He stood as a creature mauled beyond all recognition, headless and bearing little equine form beyond having hooves. The once white coat that he had was no longer whole, but had been torn away completely be numerous meetings with the blades of a goddess and the work of a god. Even his tail, darker than pitch black, was dripping with a foul slurry from his wounds and was just a dark, unrecognizable mass that rippled quietly as he stood tall.

Tall, but broken. I ran my tongue over my fangs and looked down upon him more than just literally. If his head was still intact and he sensed me in any other way than what that rotten soul sewn into this living corpse could manage, he would have been looking at me with a smothered attempt at fury, I would think. I hoped he could sense my cheeky grin growing wider, cruel fangs gleaming in the dark while my eyes glinted wickedly and I drew out the unbearable silence between myself and this silent foe.

What was once a full leg stomped down, pawing the ground in a mechanical motion. I caught the sight of exposed bone - not that there wasn't plenty elsewhere - and rose, a calculating look of unstoppable determination in my eyes.

I know how he did it. Umbra had sewed himself to that disgusting vessel. Any other immortal's form would have not lasted by now - at least not without some miraculous and stalling magical aid that wasn't here - and their soul would depart until they could gather power, a body, and themselves altogether once again.

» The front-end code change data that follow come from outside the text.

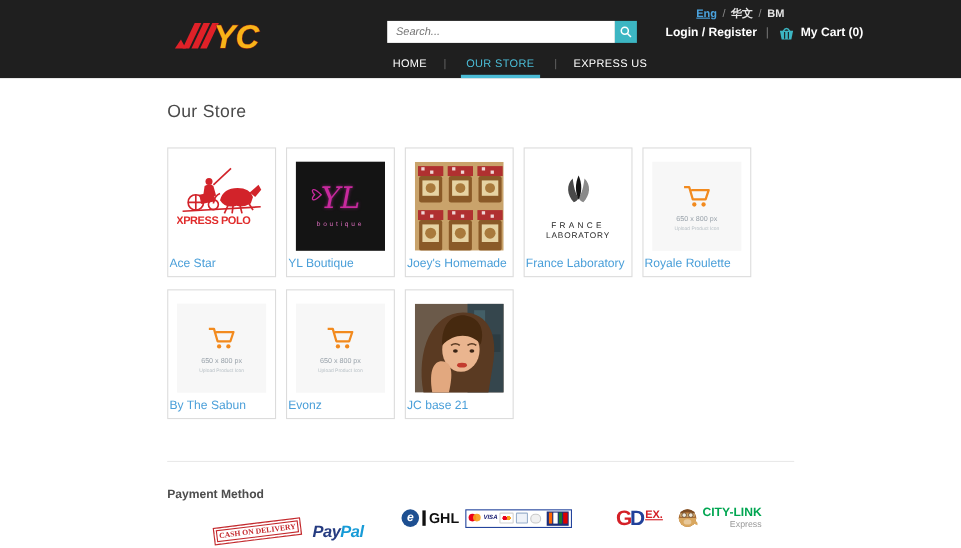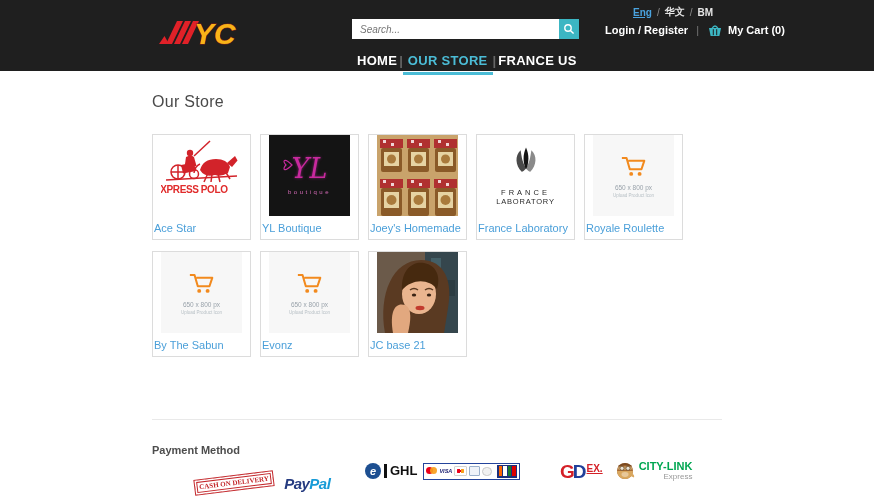"HOME" nav { font-size: 13px -> 10px; font-weight: bold -> normal; gap: 0 -> 13px }
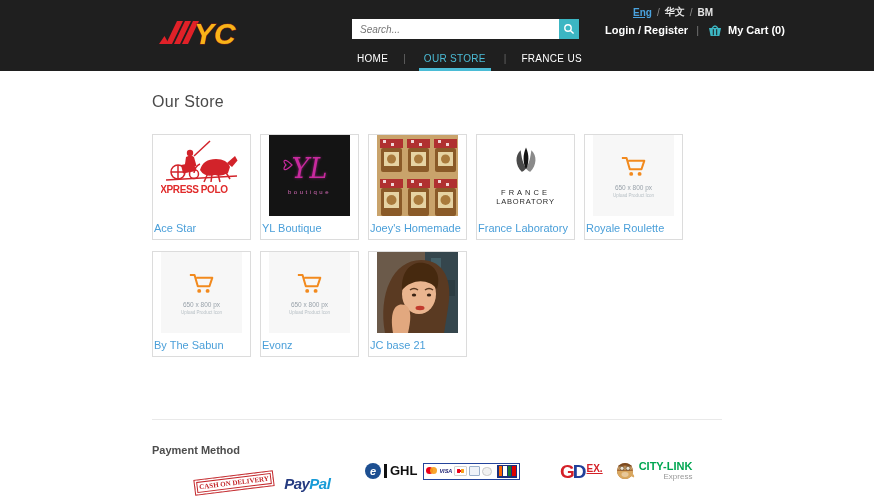"FRANCE US" a { text: FRANCE -> EXPRESS }
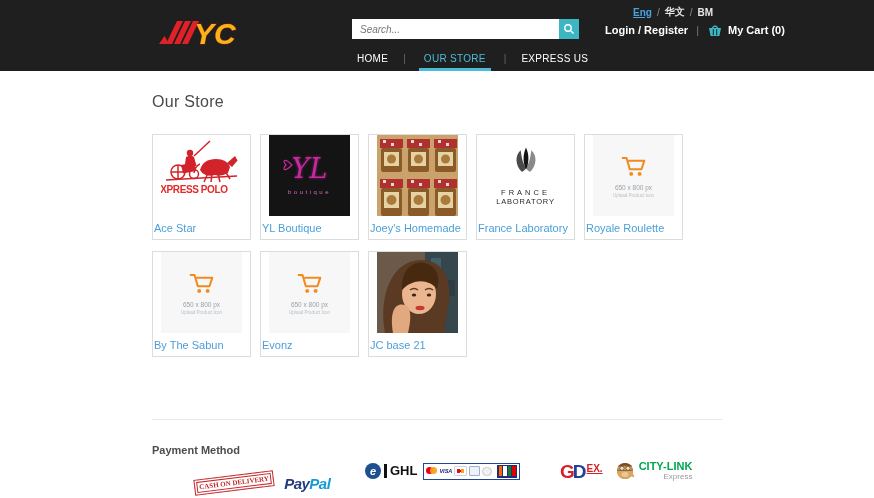"YL" .card { padding: 0 8px 5px -> 12px 8px 5px }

He rotted in there, in that sick shell that should not move any longer.

I'd see to that. My horn glowed ominously, the iridescent glitter once again cluttering the sight of my deep purple aura as I leapt into battle and swooped below, grinning madly as I picked up speed. My booming cackle echoed off the irregular walls, with haunting results that sent chills of excitement down my spine. Wanting fueled my magic, and concentration too. But, they were not alone in building up the power that gathered on my horn, and what a power it was! It was not dark magic, never something I couldn't use, but everything else. It grew with my swift descent. I was a predator above all, and that meant I preyed on him.

Color swarmed on my horn, collecting more and more as I drew deeper from vast reserves. There was so much I was capable of, and this was more than just a fire. I would shape this power, and use it all. Every bit would be venomous. It would have the framing and genius that any sorcerer would feel nothing but the greatest want for.

Here, the dangerous mind would have free reign over all the power that he could hope to access. He had been given all the paper in the world and all the ink into record everything he ever wanted. His skill would not go unnoticed in the slightest. It was he, who told the great heart as they - I - surveyed their battle-to-be before leaping, and here I was now. It was he who knew that when the souls of all gods here deteriorated were just a twisted fuel for the crystalline chunk that floated in this abyss, and it was Umbra who used this fuel - it flowed in the äerint he bound himself with.

I thought this soul-eater to be the lowest of all I have seen and that they have known - and they were me. If he was the lowest, I was without a doubt the highest: a destroyer or savior, if needed. To save all, I would destroy him just as I once thought that destroying all would save something - the great heart's the source of those dead notions. She - my great heart - knew that magic was potent when desire went into it. This was often, but not always. Though, for her it had always been. The thought of lunar isolation crept through me once again, and vanished in the storm to come.

She was pulling things into view, her and the mind were linked and what grew on my horn, shining about the walls with apocalyptic fury. There were the centuries of longing for answers in a world born from ashes - it was a silent longing, and that's what gave it all power.

The ashes of that world were from his fires.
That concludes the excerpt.